## Instructions for the task:
Each line of the data below should be restated exactly, with images left out.

## Source information:
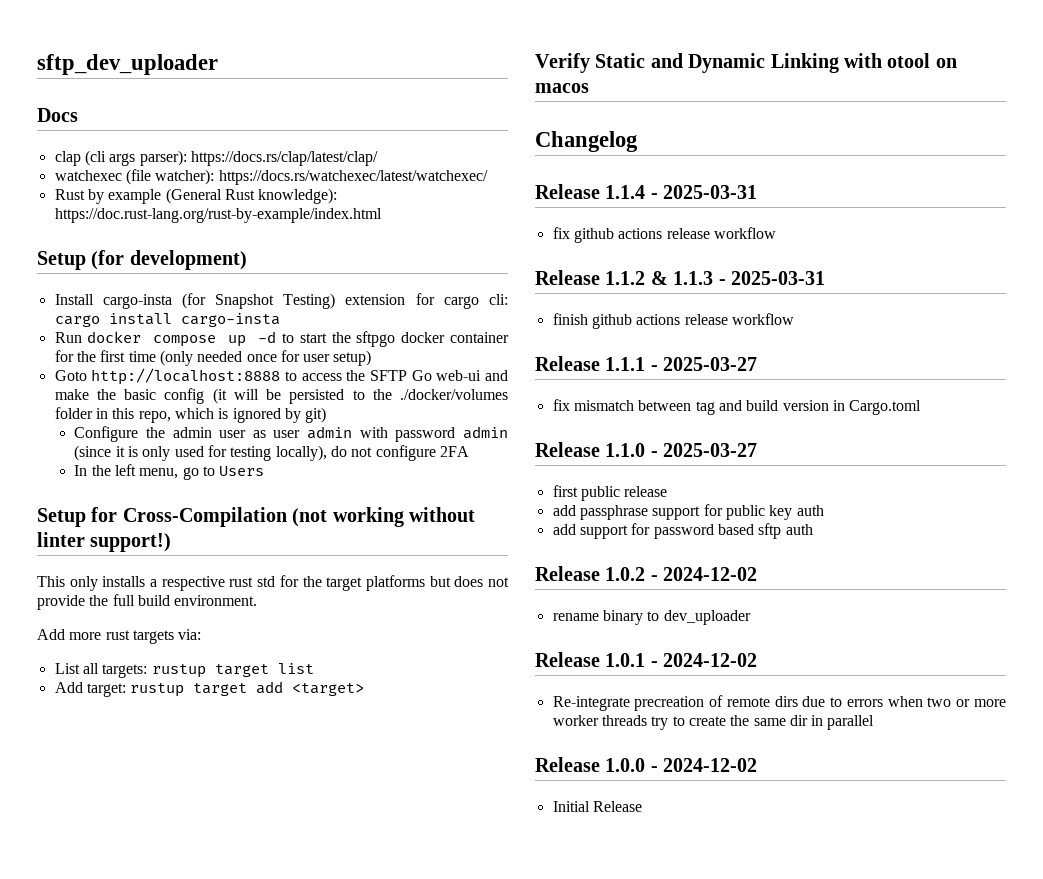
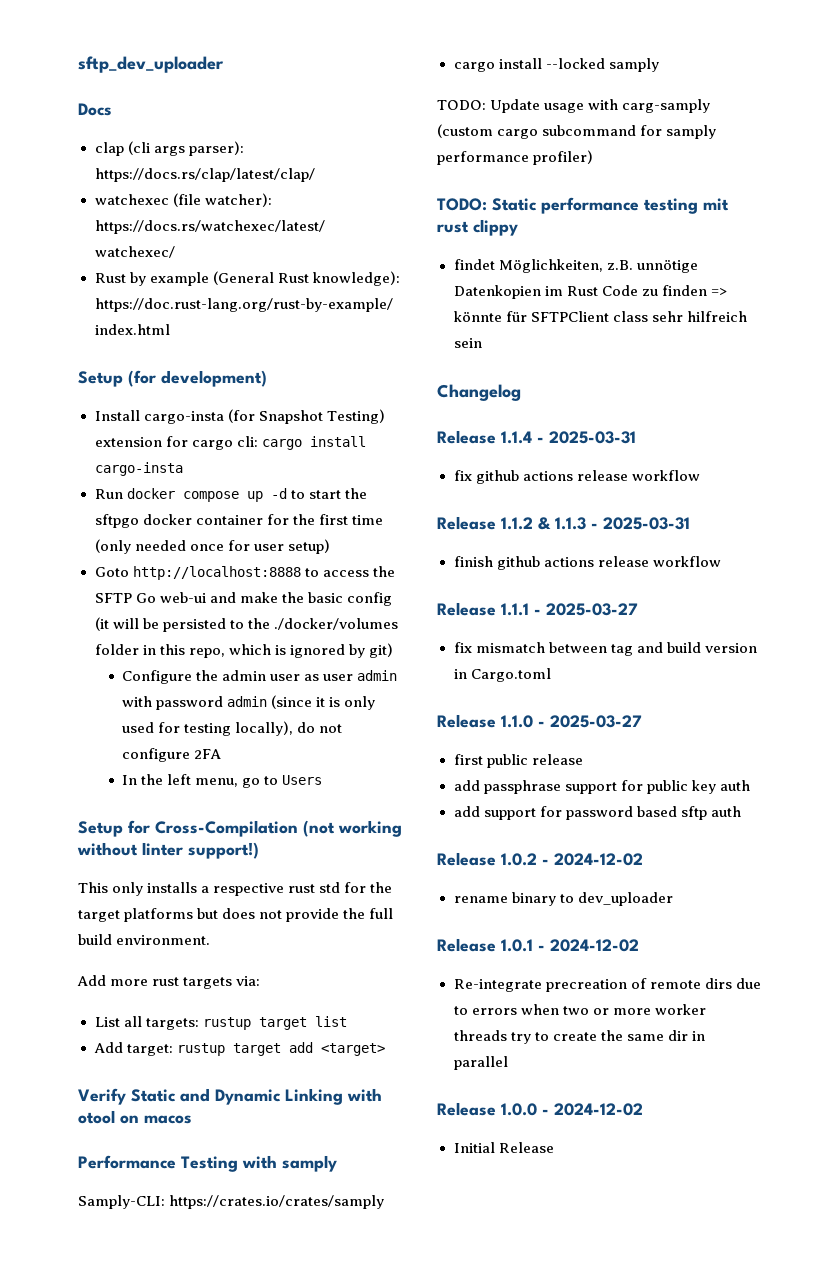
+ Performance Testing with samply
+ Samply-CLI: https://crates.io/crates/samply
+ cargo install --locked samply
+ TODO: Update usage with carg-samply (custom cargo subcommand for samply performance profiler)
+ TODO: Static performance testing mit rust clippy
+ findet Möglichkeiten, z.B. unnötige Datenkopien im Rust Code zu finden => könnte für SFTPClient class sehr hilfreich sein

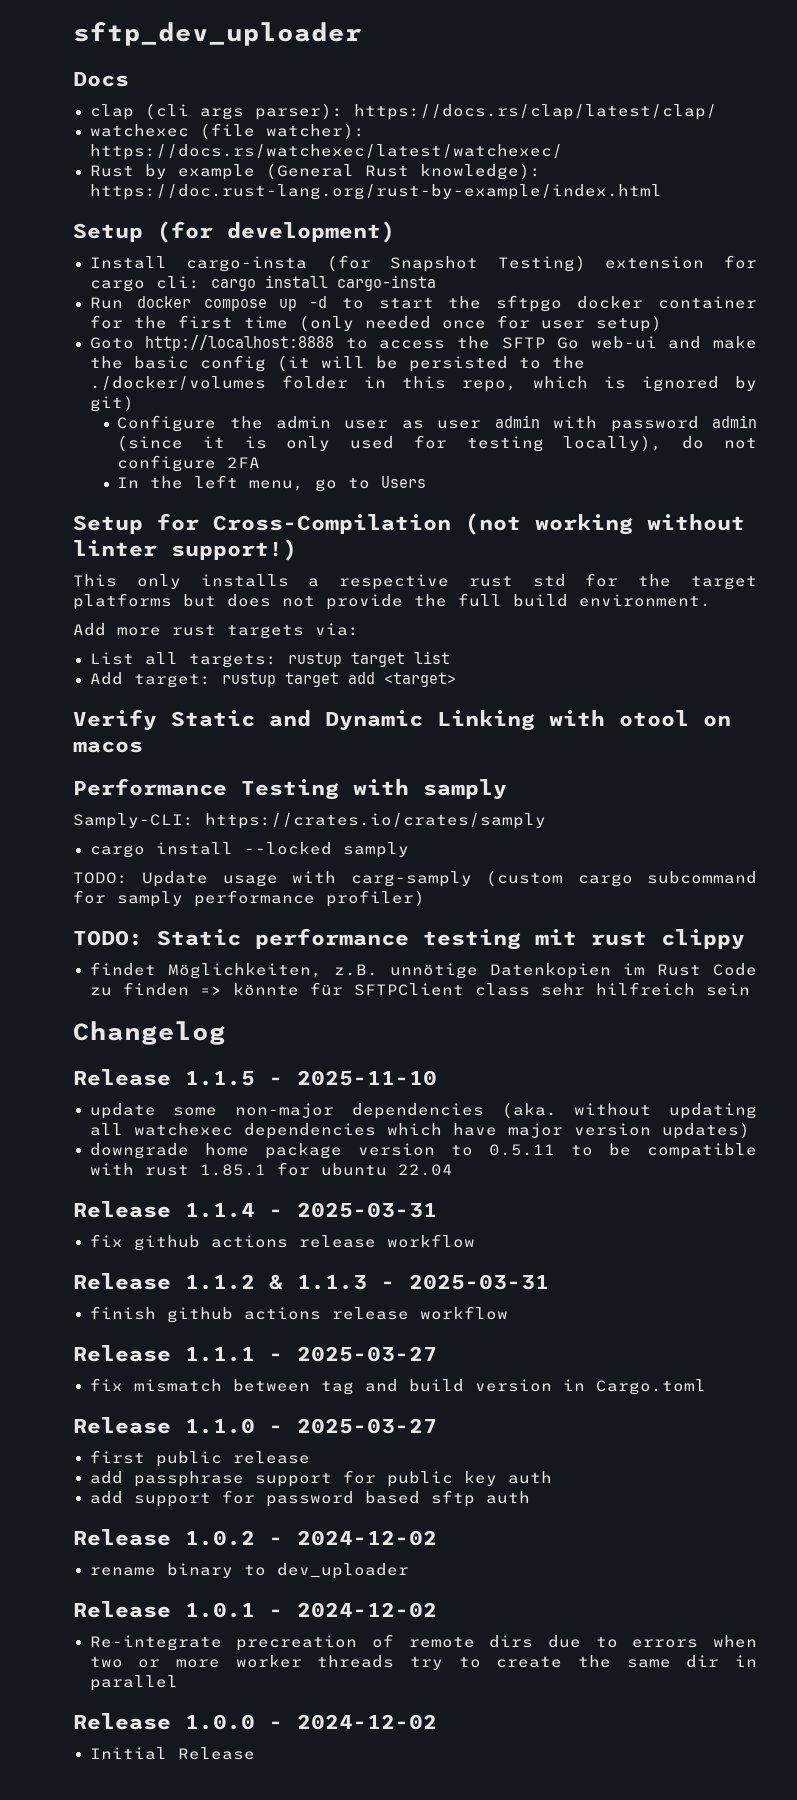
+ Release 1.1.5 - 2025-11-10
+ update some non-major dependencies (aka. without updating all watchexec dependencies which have major version updates)
+ downgrade home package version to 0.5.11 to be compatible with rust 1.85.1 for ubuntu 22.04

## Answer below:
+ Performance Testing with samply
+ Samply-CLI: https://crates.io/crates/samply
+ cargo install --locked samply
+ TODO: Update usage with carg-samply (custom cargo subcommand for samply performance profiler)
+ TODO: Static performance testing mit rust clippy
+ findet Möglichkeiten, z.B. unnötige Datenkopien im Rust Code zu finden => könnte für SFTPClient class sehr hilfreich sein

+ Release 1.1.5 - 2025-11-10
+ update some non-major dependencies (aka. without updating all watchexec dependencies which have major version updates)
+ downgrade home package version to 0.5.11 to be compatible with rust 1.85.1 for ubuntu 22.04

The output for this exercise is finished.